- Born: Miriam Ann Rosenthal 10 December 1938 Rusholme, Manchester, England
- Died: 14 November 2005 (aged 66) St George's Hospital, Tooting, London
- Education: Perse School for Girls
- Alma mater: St Anne's College, Oxford
- Occupation: Editor of children's books
- Spouse: Julian Russell Hodgson
- Children: 1
- Parent(s): Erwin Isak Jacob Rosenthal Elisabeth Charlotte Rosenthal, née Marx
- Relatives: Tom Rosenthal (brother)

= Miriam Hodgson =

British editor of children's books

Miriam Ann Hodgson (née Rosenthal, 10 December 1938 – 14 November 2005) was a British editor of children's books.

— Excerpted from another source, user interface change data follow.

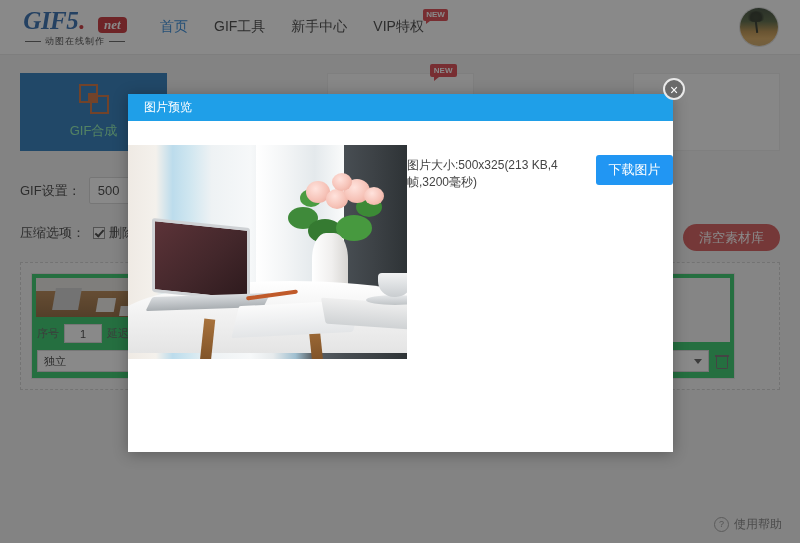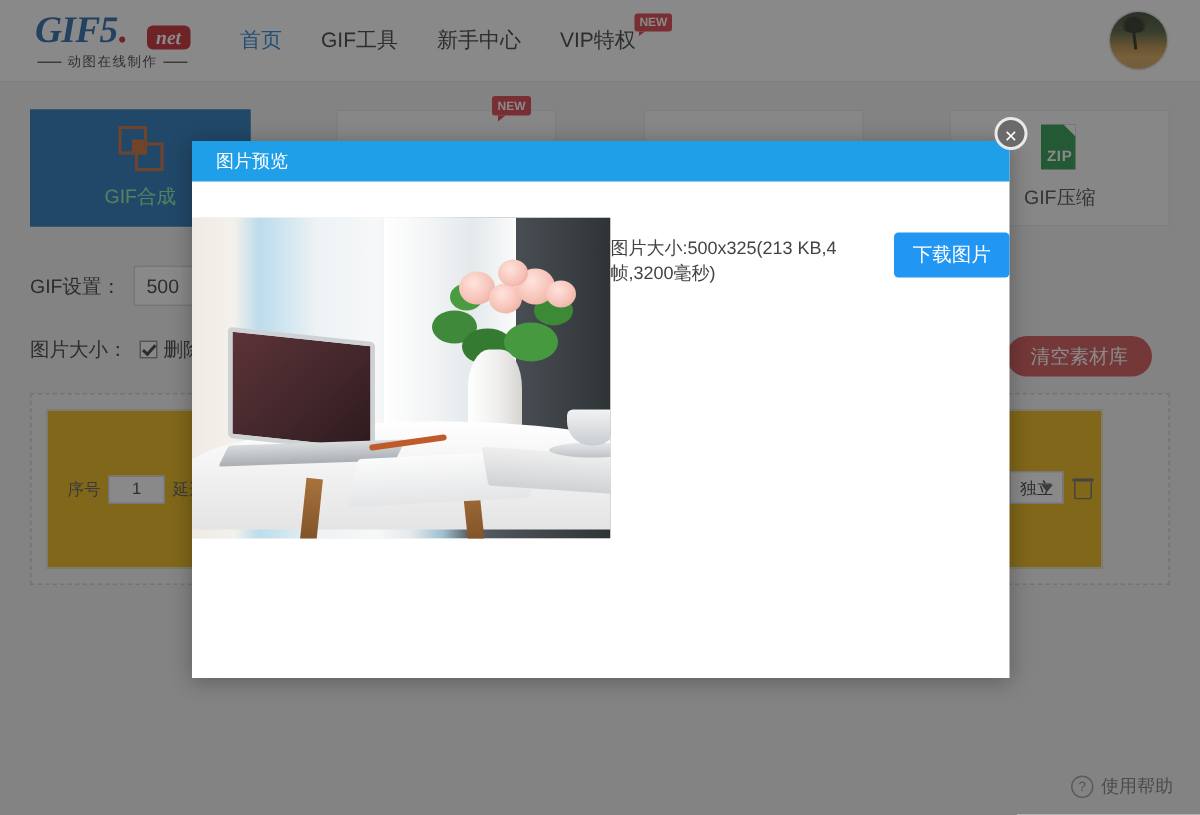"ZIP" div.tool-card { html: <div> <span> <span></span> <span></span> <span>ZIP</span> </span> <span>GIF压缩</span> </div> -> none }
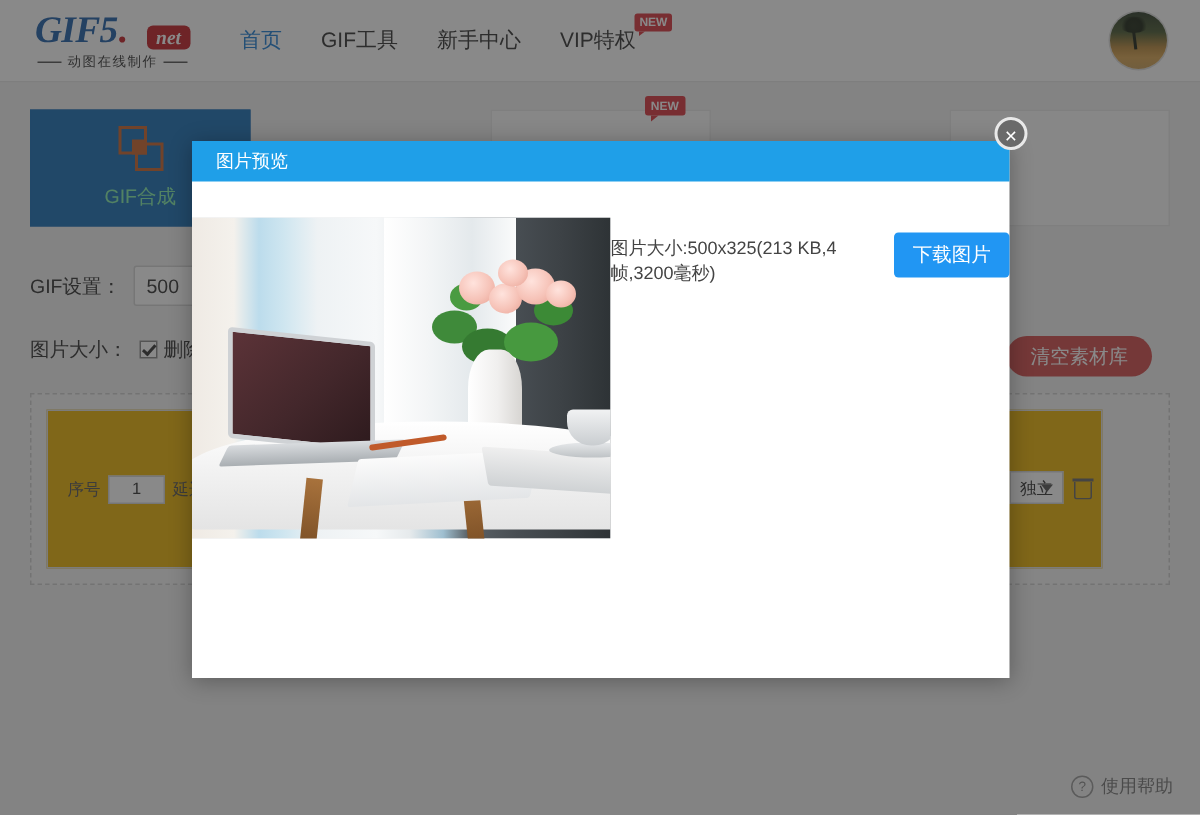"图片大小：" span.row-label { text: 图片大小 -> 压缩选项 }
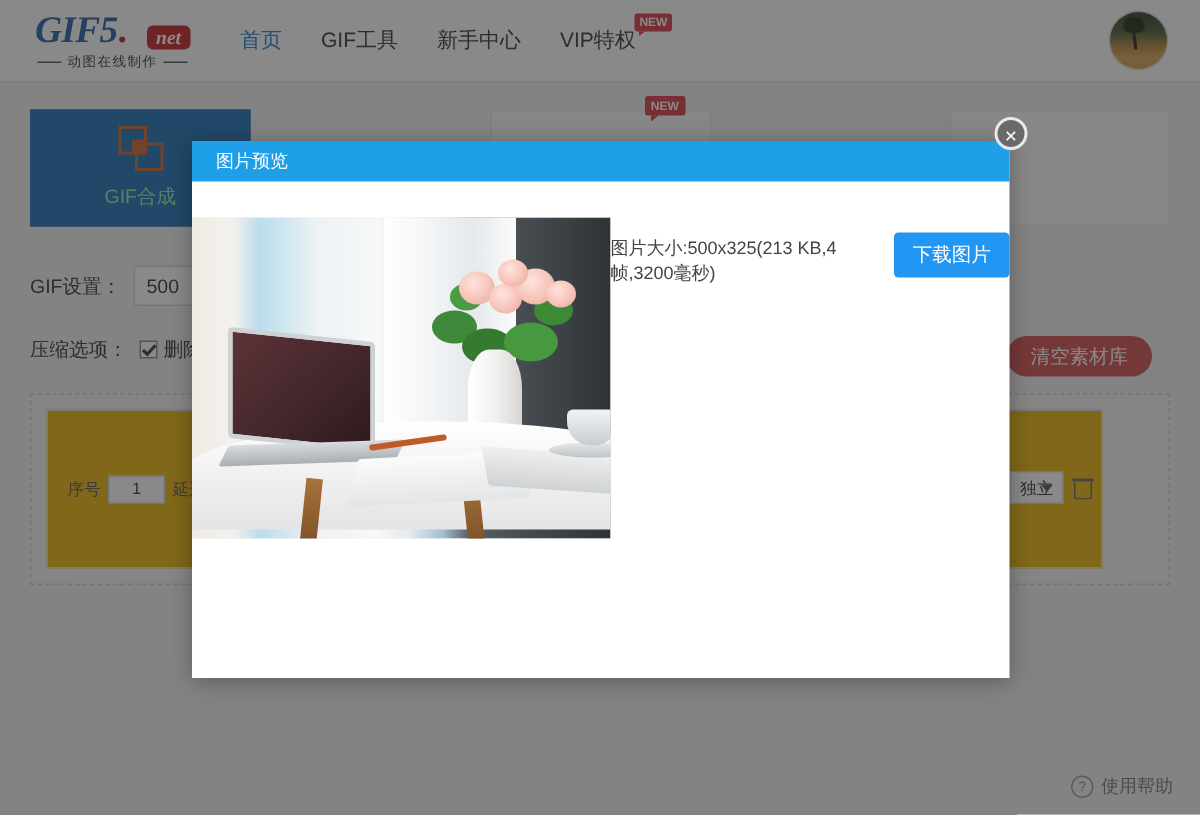"清空素材库" .actions { right: 12px -> 0 }
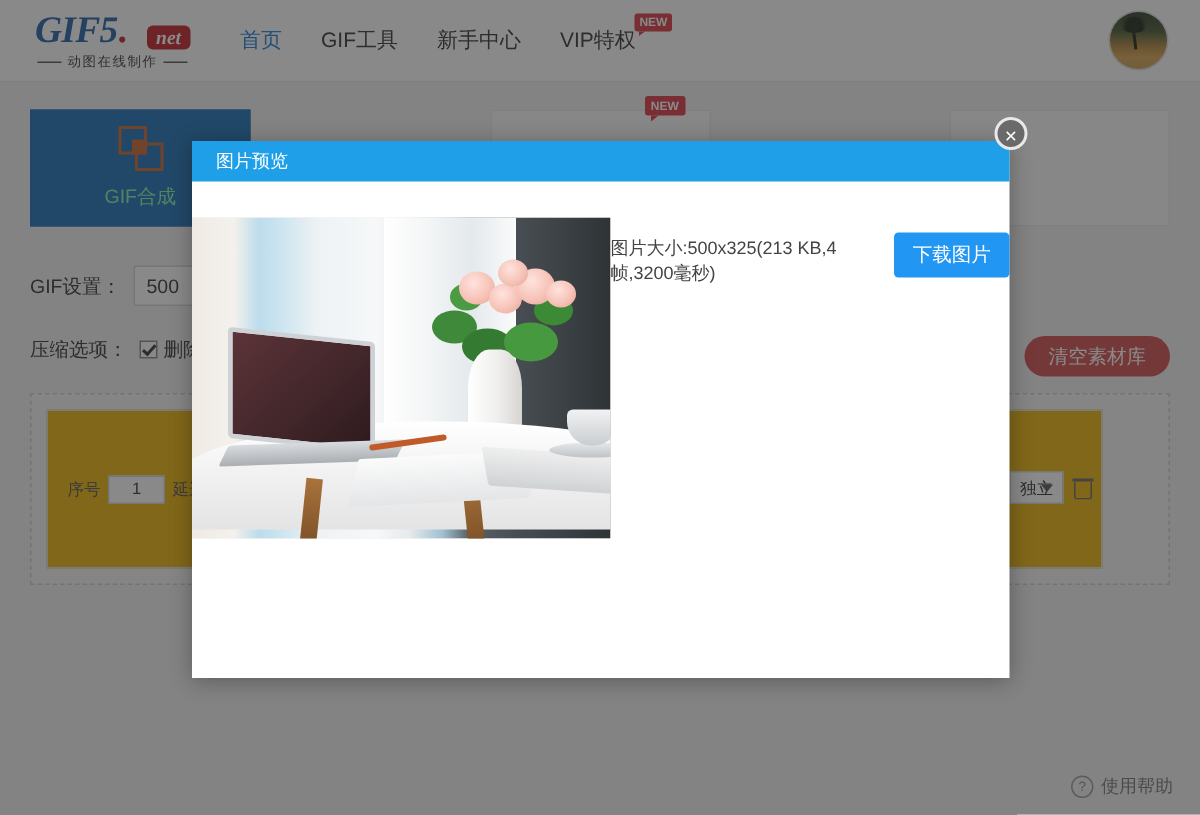"序号" .frame { background: #eab308 -> #22c55e; flex-direction: row -> column }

In their obituary, The Guardian called her "one of the most successful children's books editors of the last 20 years, and one of the best loved".

==Early life==
Hodgson was born on 10 December 1938 at Denison House, Denison Road, Rusholme, Manchester, as the only daughter of Erwin Isak Jacob Rosenthal (1904–1991), a Hebrew scholar and orientalist, and his wife Elisabeth Charlotte Rosenthal, née Marx (1907–1996). Her brother was the publisher Tom Rosenthal. She was educated at the Perse School for Girls in Cambridge followed by St Anne's College, Oxford where she earned a degree in modern history in 1960.

==Career==
She started her career at the publishers Ernest Benn (which later became Associated Book Publishers) as an editor of adult books, and it was where she met her husband, Julian Russell Hodgson, then head of the education department.

After the birth of her only child, she returned to work part-time as a children's books editor and in 1986 became editorial director of publishing at Methuen Children's Books.

Hodgson edited the work of "many of the best children's writers of her time," including Jamila Gavin, Michelle Magorian, Anne Fine, Michael Morpurgo, Caroline Pitcher, Carlo Gebler, Theresa Breslin, Bel Mooney, and Jenny Nimmo.

Hodgson compiled anthologies for teenagers of stories, mostly from authors she edited, including Heartache (1991), Mother's Day (1992), Mixed Feelings (1997), and Sisters (1998).

==Awards==
In 1999 she was awarded Editor of the Year at the British Book Awards, and in 2003 she won the Eleanor Farjeon Award from the Children's Book Circle "for outstanding services to children's literature."

==Personal life==
On 28 November 1969, she married her publishing colleague Julian Russell Hodgson, head of the education department at Ernest Benn, son of the Rev. John Hodgson, at St Pancras Register Office. They had one daughter named Elinor.

==Later life==
Hodgson died of ovarian cancer at St George's Hospital in Tooting, London on 14 November 2005.